An SOS counterexample to an inequality of symmetric functions

This document verifies the fact that a certain symmetric polynomial can be written as a sum of squares. This provides a counterexample to a certain conjecture relating nonnegativity and the dominance (or majorization) partial order on partitions. See https://arxiv.org/abs/1909.00081 for more information. Our symmetry-adapted SDP returned a numerical matrix (with floating point entries). Since we had reduced the problem size using representation theory of the symmetric group, and also knowledge of the real zeros of our polynomial, we were able to successfully round the floating point entries into (exact) rational numbers.

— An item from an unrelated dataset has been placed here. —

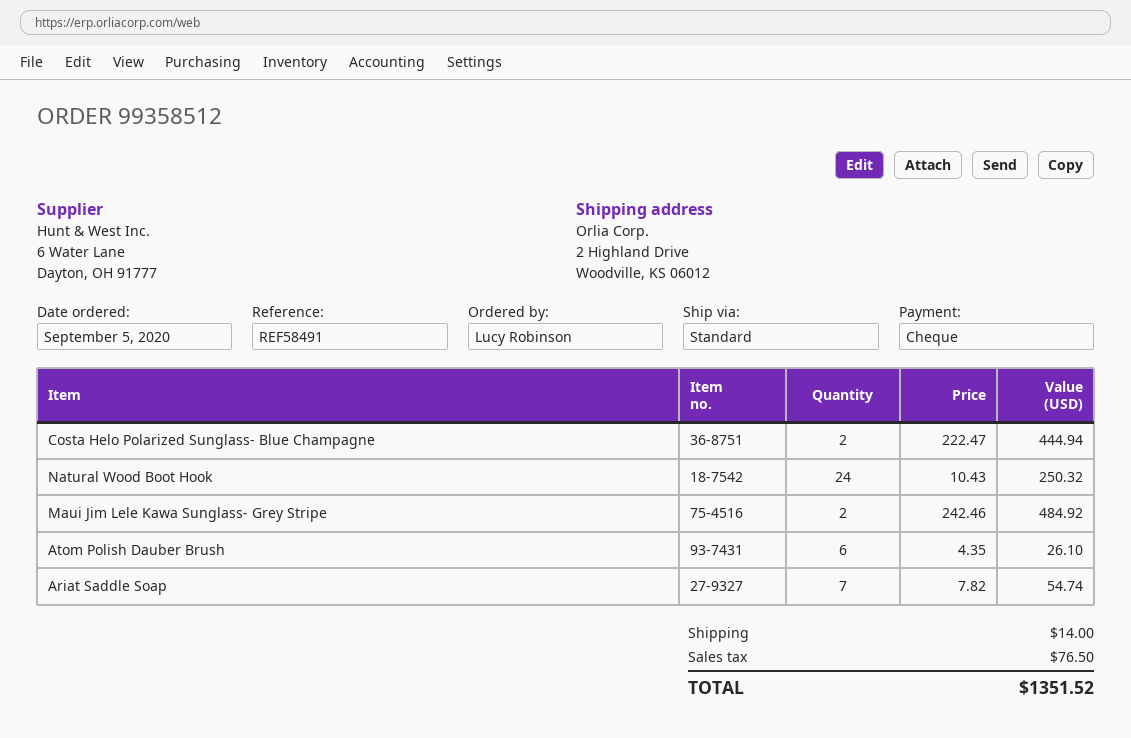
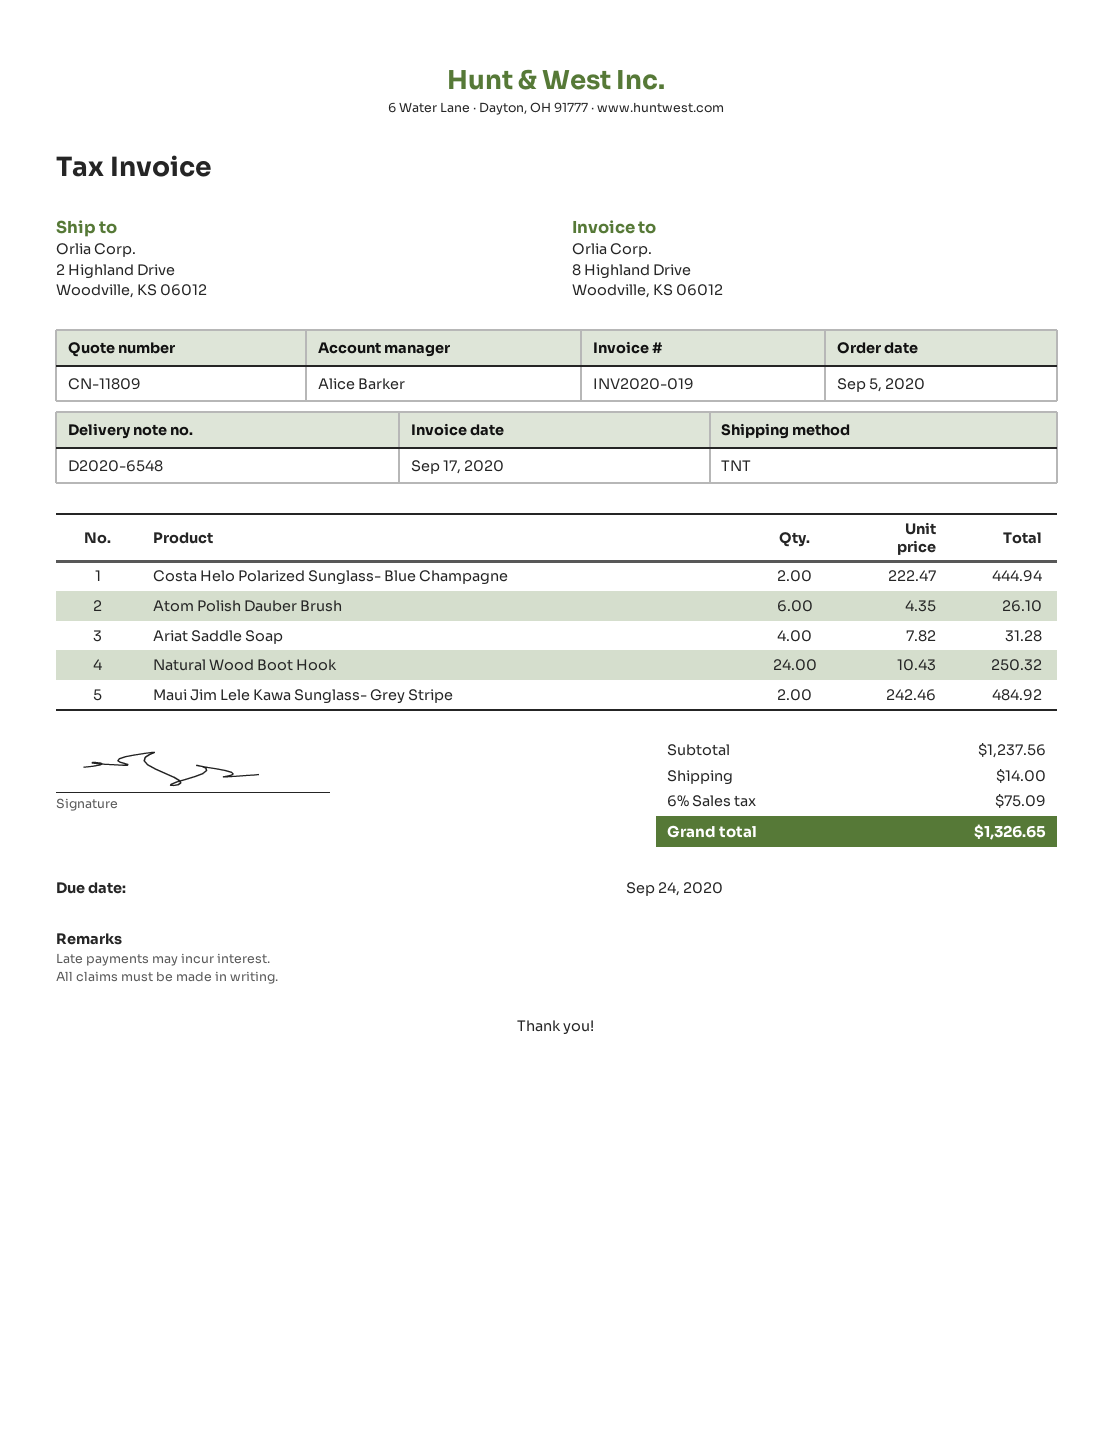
shipping method: standard -> TNT
Ariat Saddle Soap: 7 x 7.82 = 54.74 -> 4 x 7.82 = 31.28
tax: 76.50 -> 75.09
total: 1351.52 -> 1326.65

We load this matrix \(A\), whose entries are rational numbers, as well as a permutation matrix which reorders the columns and rows so that we can apply naive \(LDL^T\) decomposition below. In order to apply \(LDL^T\) decomposition, it is sometimes required to reorder the rows and columns in order to avoid zero pivots.

P = load("counterexample-P.sobj")
A = load("counterexample-A.sobj")
B = P.T * A * P
C = B.change_ring(QQ)

Below we apply \(LDL^T\) decomposition to extract pairs \((d,\ell)\) where \(d\) is the pivot entry and \(\ell\) is a vector. These pairs can be used to write

\[C = \sum d \cdot \ell \ell^T\]

.

def naiveLDLt(A):
    N = A.nrows()
    terms = [] # (d,l) pair of diagonal entry and vector
    for i in range(0,N):
        pivot = A[i,i]
        if pivot != 0:
            l = 1/pivot * vector(list(A.columns()[i]))
            terms.append((pivot,l))
            A = A - pivot * l.outer_product(l)
    return terms

terms = naiveLDLt(C)

Below we create a vector of monomials with total degree \(8\) in three variables. The permutation matrix \(P\) loaded above reorders this basis appropriately to match the reordering of the matrix \(A\).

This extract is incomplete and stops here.